AlphaGenome doesn’t solve this problem completely. The model performs best on variants with large effects — the kind most likely to cause rare Mendelian disorders. Complex traits involving many small-effect variants remain challenging. Very distant regulatory elements, more than 100,000 base pairs from their target genes, are also harder to capture accurately.

But for the families waiting years for a diagnosis, any expansion of what can be tested computationally is meaningful. The model is freely available on GitHub for academic research, and thousands of scientists are already using it.

The Fine Print

AlphaGenome predicts functional consequences, not clinical outcomes. A variant that affects gene expression might or might not cause disease depending on the gene, the tissue, the degree of change, and countless other factors. The model provides evidence, not diagnoses.
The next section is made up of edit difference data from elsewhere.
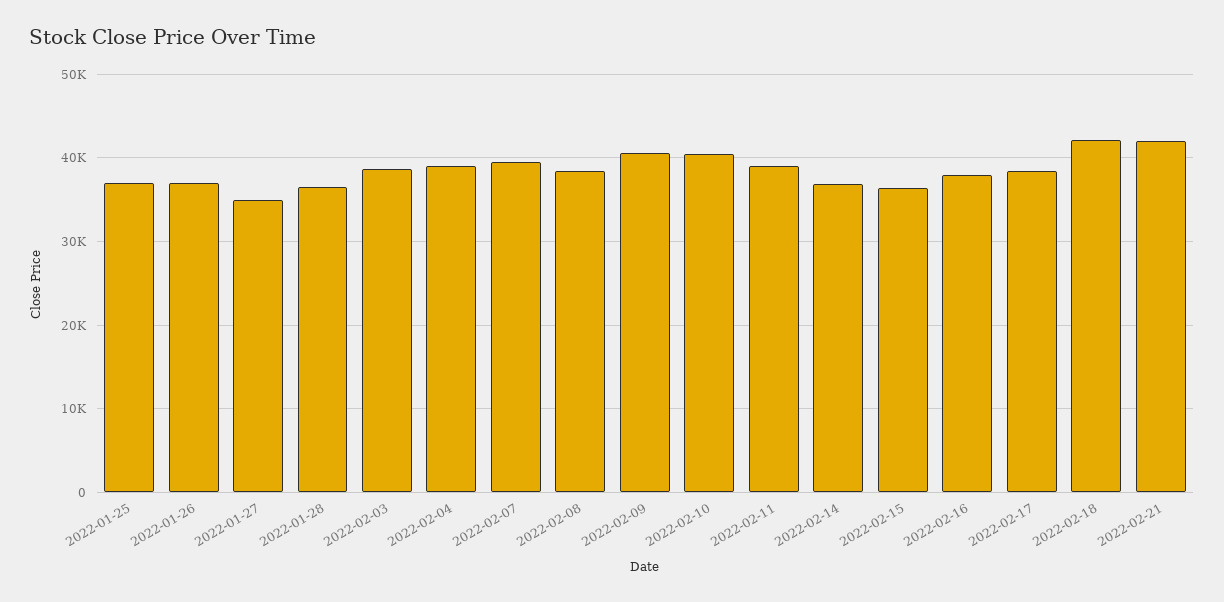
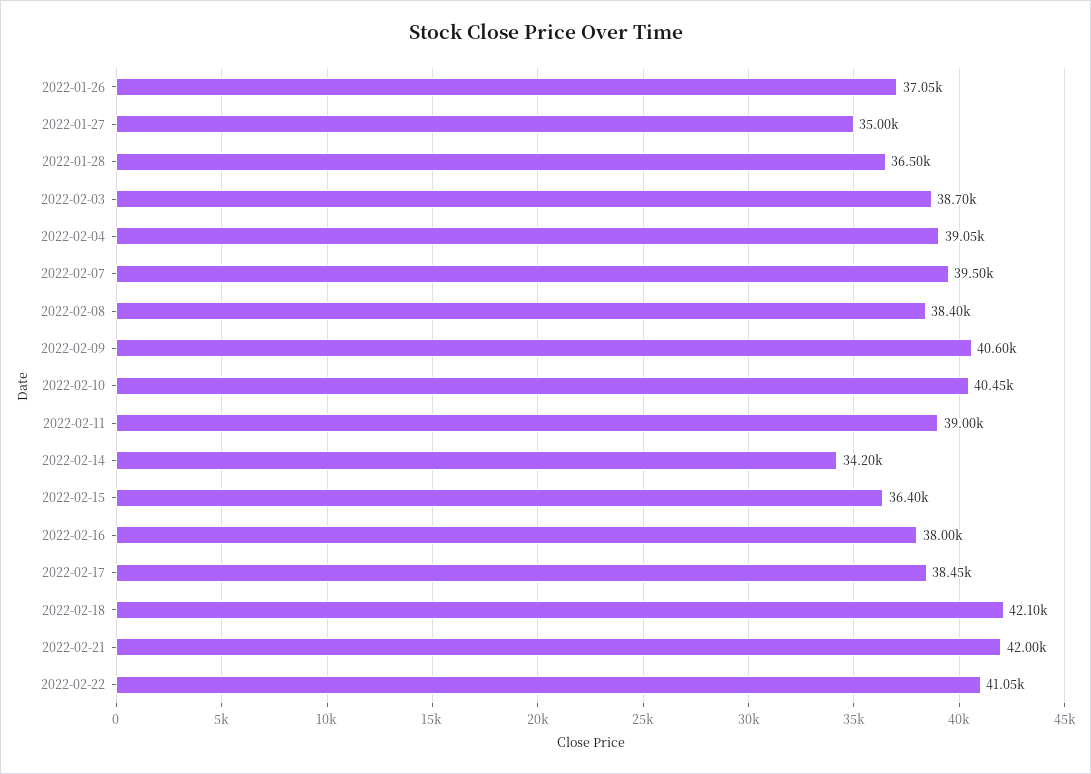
2022-01-25: 37000 -> none
2022-02-14: 37000 -> 34200
2022-02-22: none -> 41050

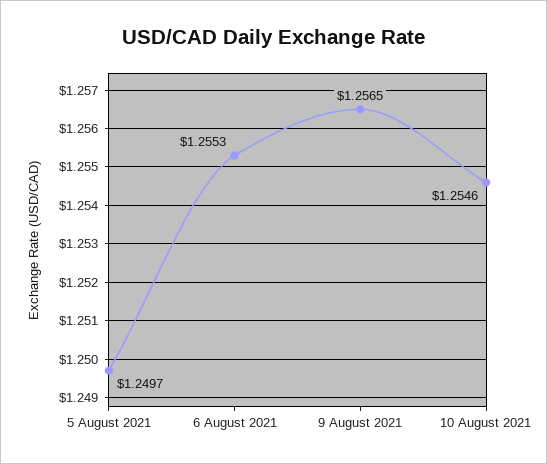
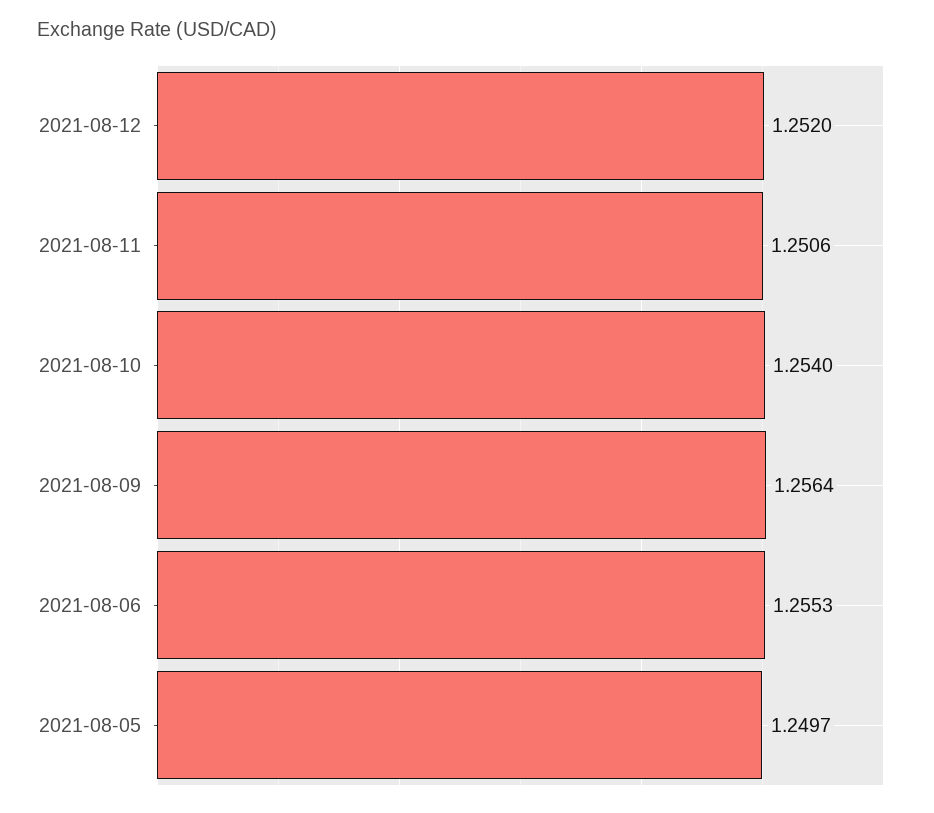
9 August 2021: 1.2565 -> 1.2564
10 August 2021: 1.2546 -> 1.254
2021-08-12: none -> 1.252
2021-08-11: none -> 1.2506

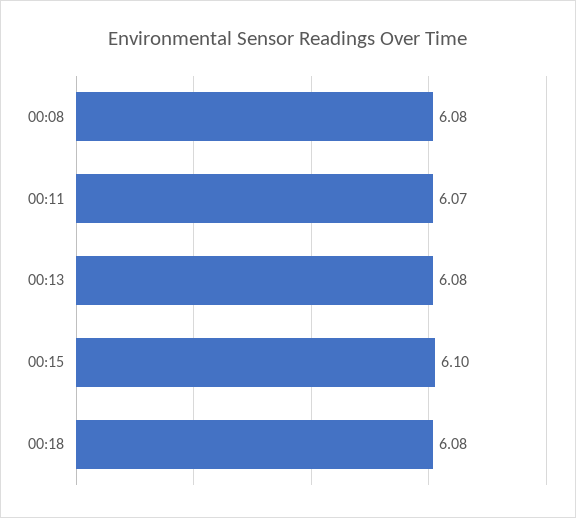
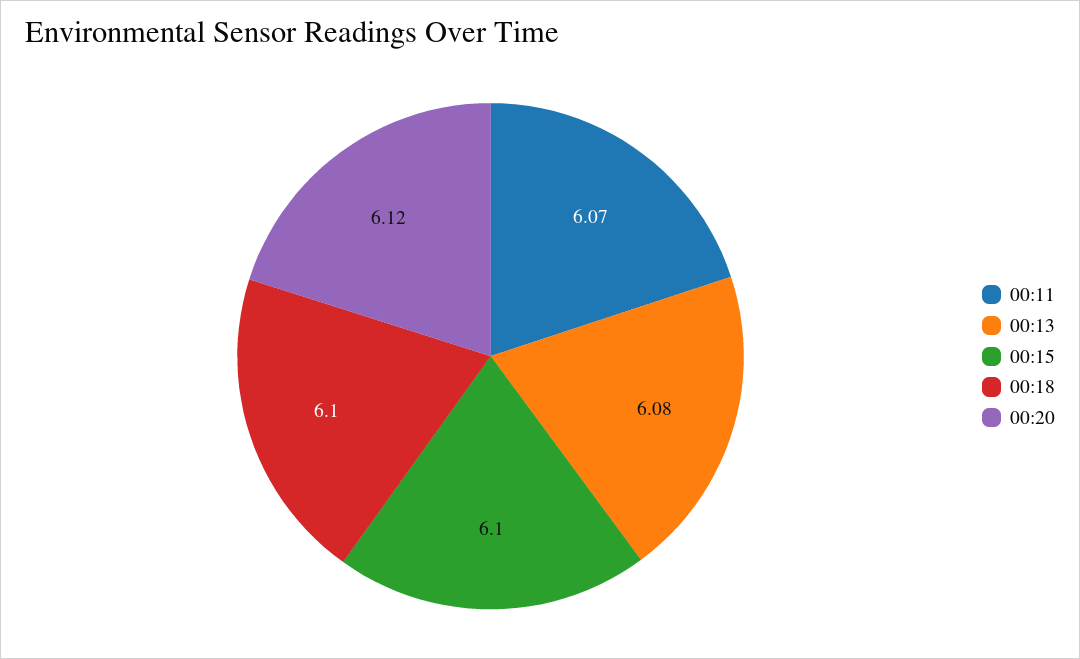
00:08: 6.08 -> none
00:18: 6.08 -> 6.1
00:20: none -> 6.12

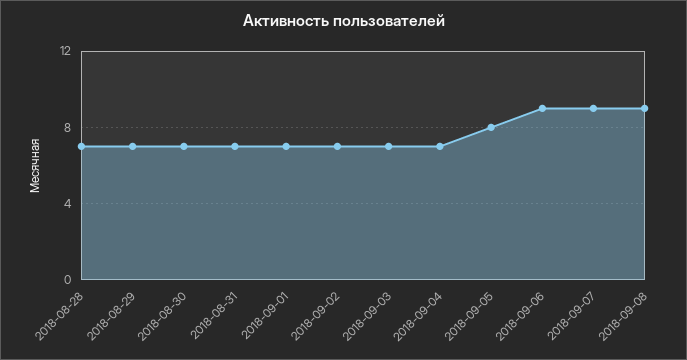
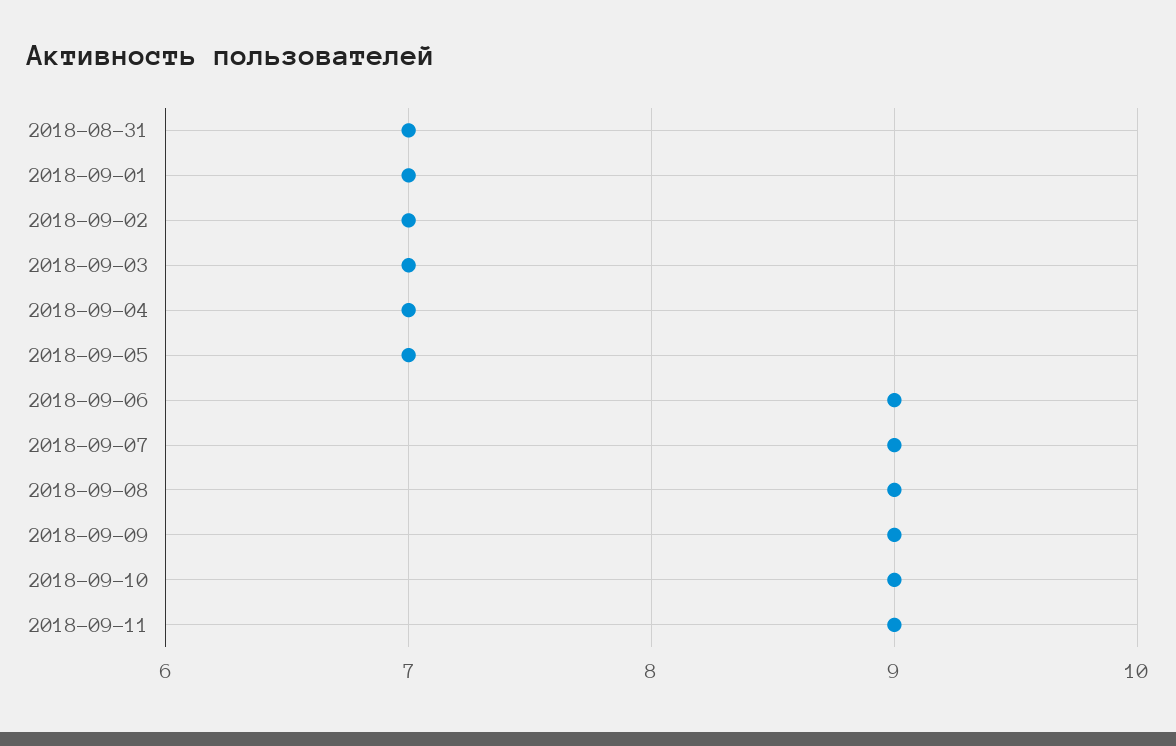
2018-08-28: 7 -> none
2018-08-29: 7 -> none
2018-08-30: 7 -> none
2018-09-05: 8 -> 7
2018-09-09: none -> 9
2018-09-10: none -> 9
2018-09-11: none -> 9

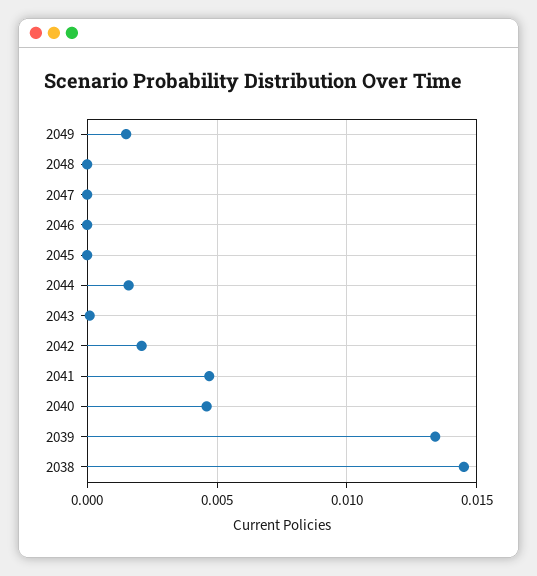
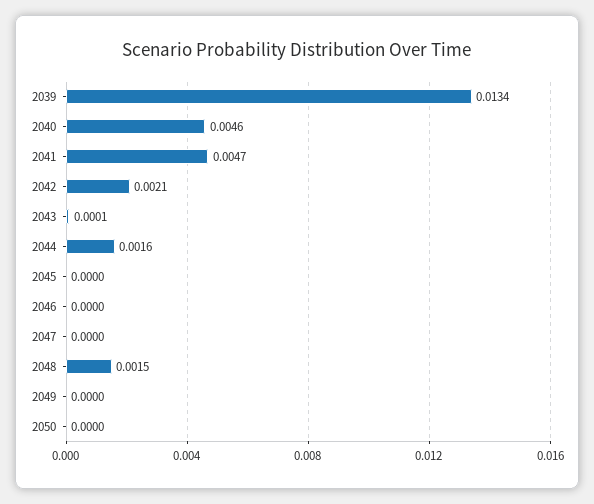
2049: 0.0015 -> 0
2048: 0 -> 0.0015
2038: 0.0145 -> none
2050: none -> 0

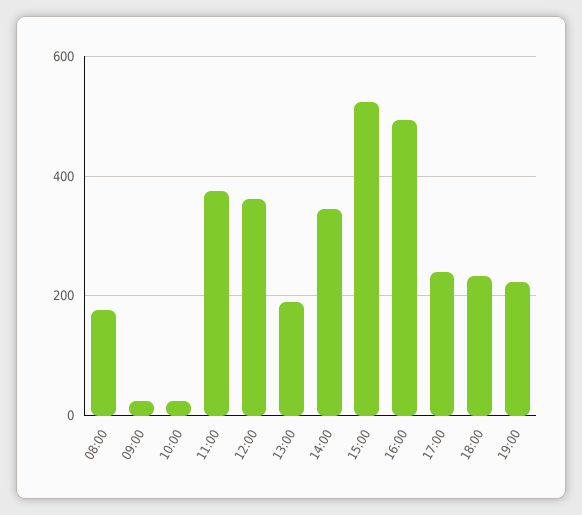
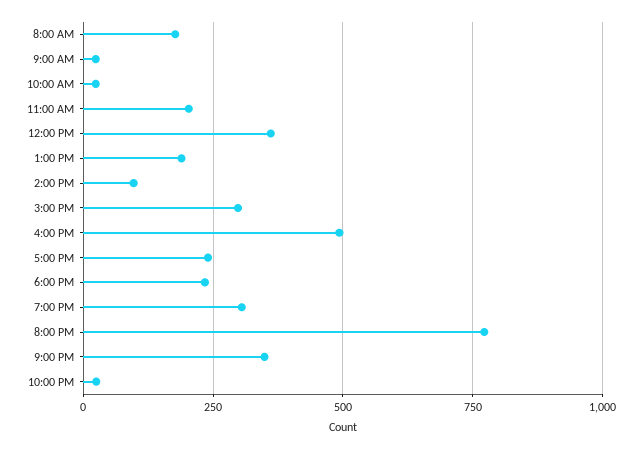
11:00: 380 -> 200
14:00: 340 -> 100
15:00: 520 -> 300
19:00: 220 -> 300
8:00 PM: none -> 775
9:00 PM: none -> 350
10:00 PM: none -> 25

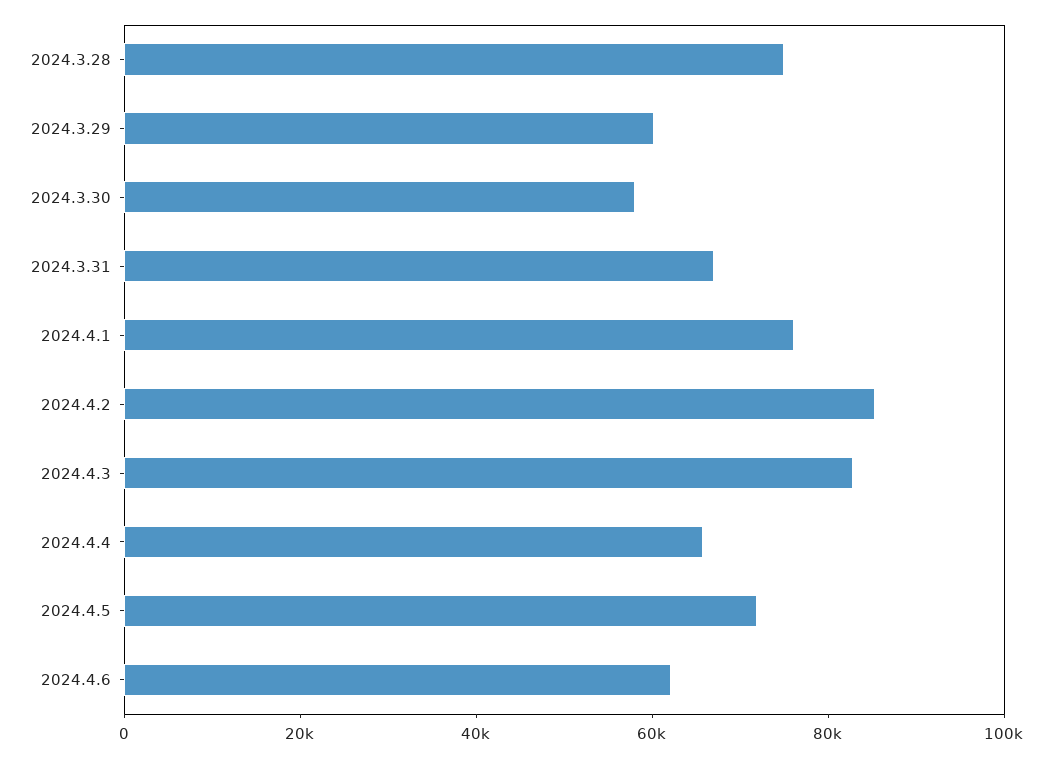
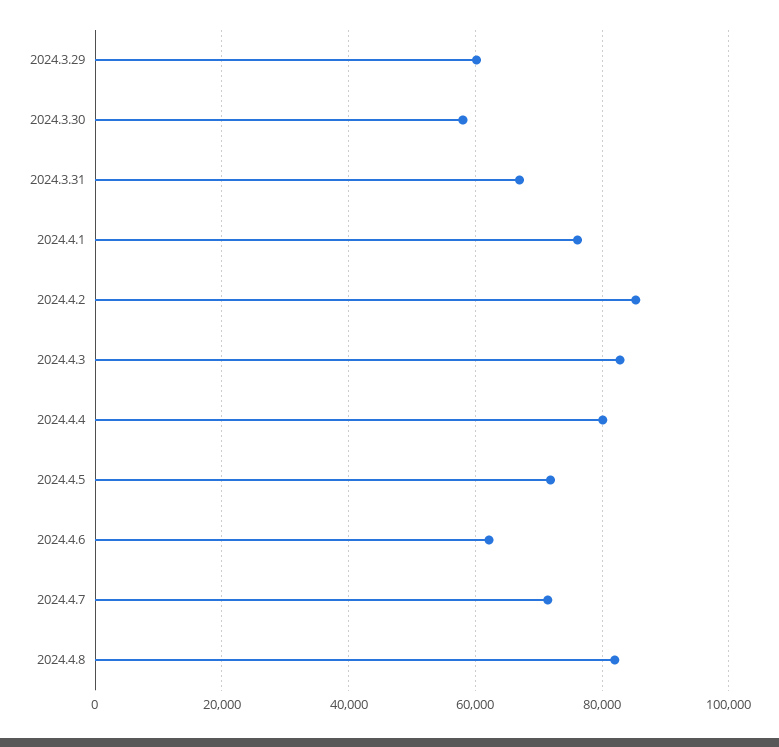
2024.3.28: 75000 -> none
2024.4.4: 65000 -> 80000
2024.4.7: none -> 72000
2024.4.8: none -> 82000

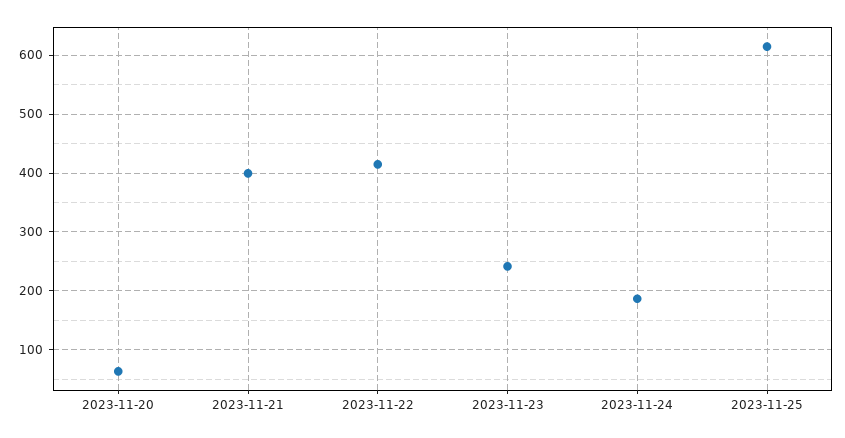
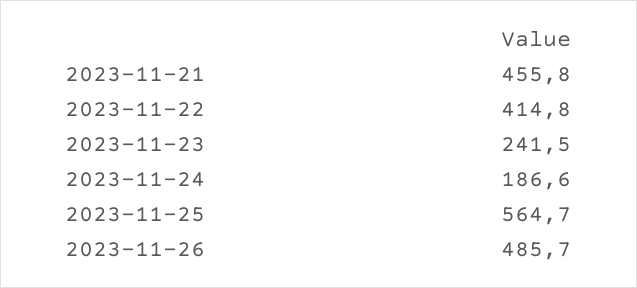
2023-11-20: 60 -> none
2023-11-21: 400 -> 455.8
2023-11-25: 620 -> 564.7
2023-11-26: none -> 485.7

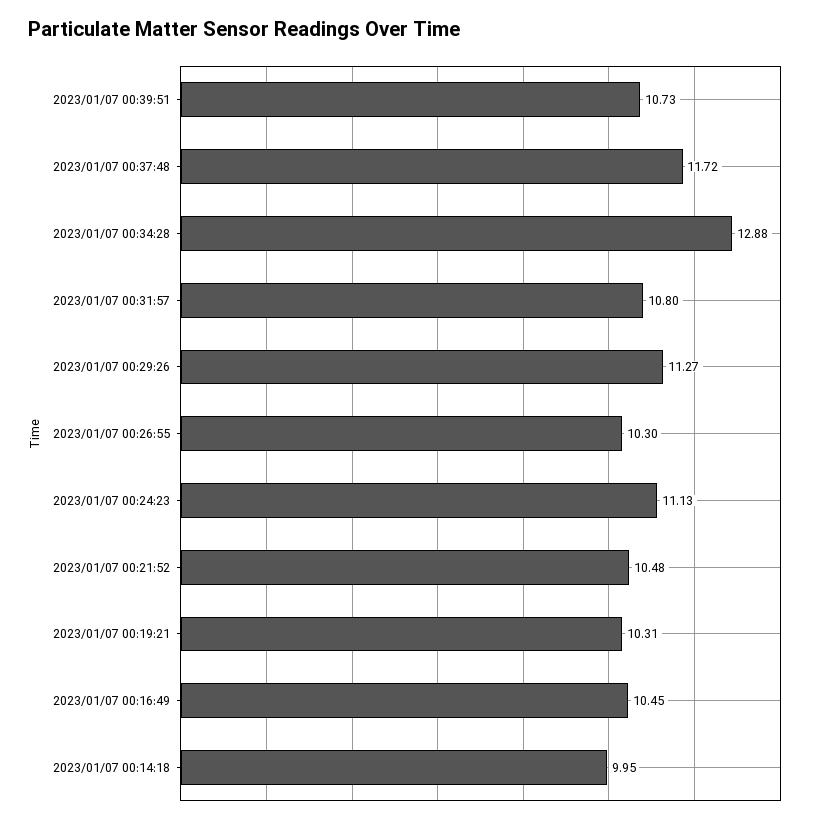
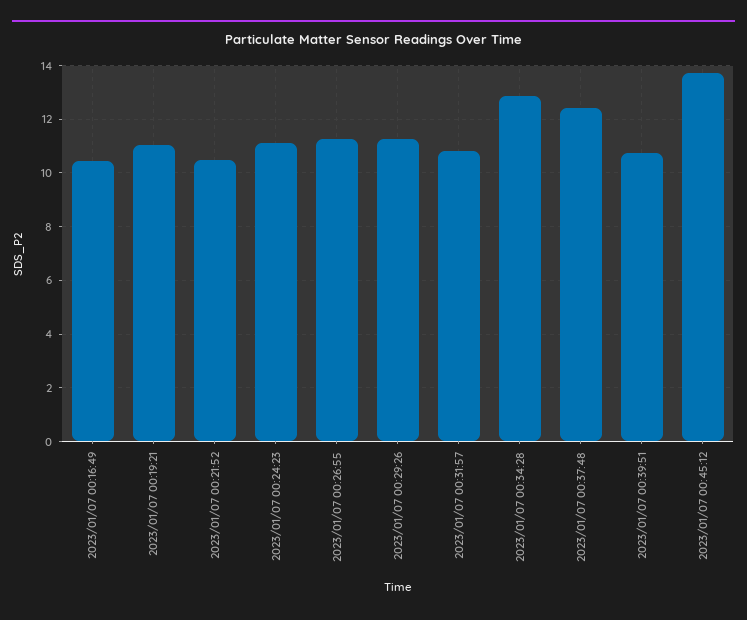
2023/01/07 00:37:48: 11.72 -> 12.5
2023/01/07 00:26:55: 10.3 -> 11.25
2023/01/07 00:19:21: 10.31 -> 11
2023/01/07 00:14:18: 9.95 -> none
2023/01/07 00:45:12: none -> 13.75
The training data came from bulk cell populations, which may obscure effects that only appear in specific cell types or developmental stages. Complex traits involving environmental factors are outside the model’s scope.

Still, for the 98% of the genome that has been mostly uninterpretable, having any systematic prediction tool represents a meaningful shift. The protein-coding 2% has been studied intensively for decades. Now the rest of the genome is finally becoming readable.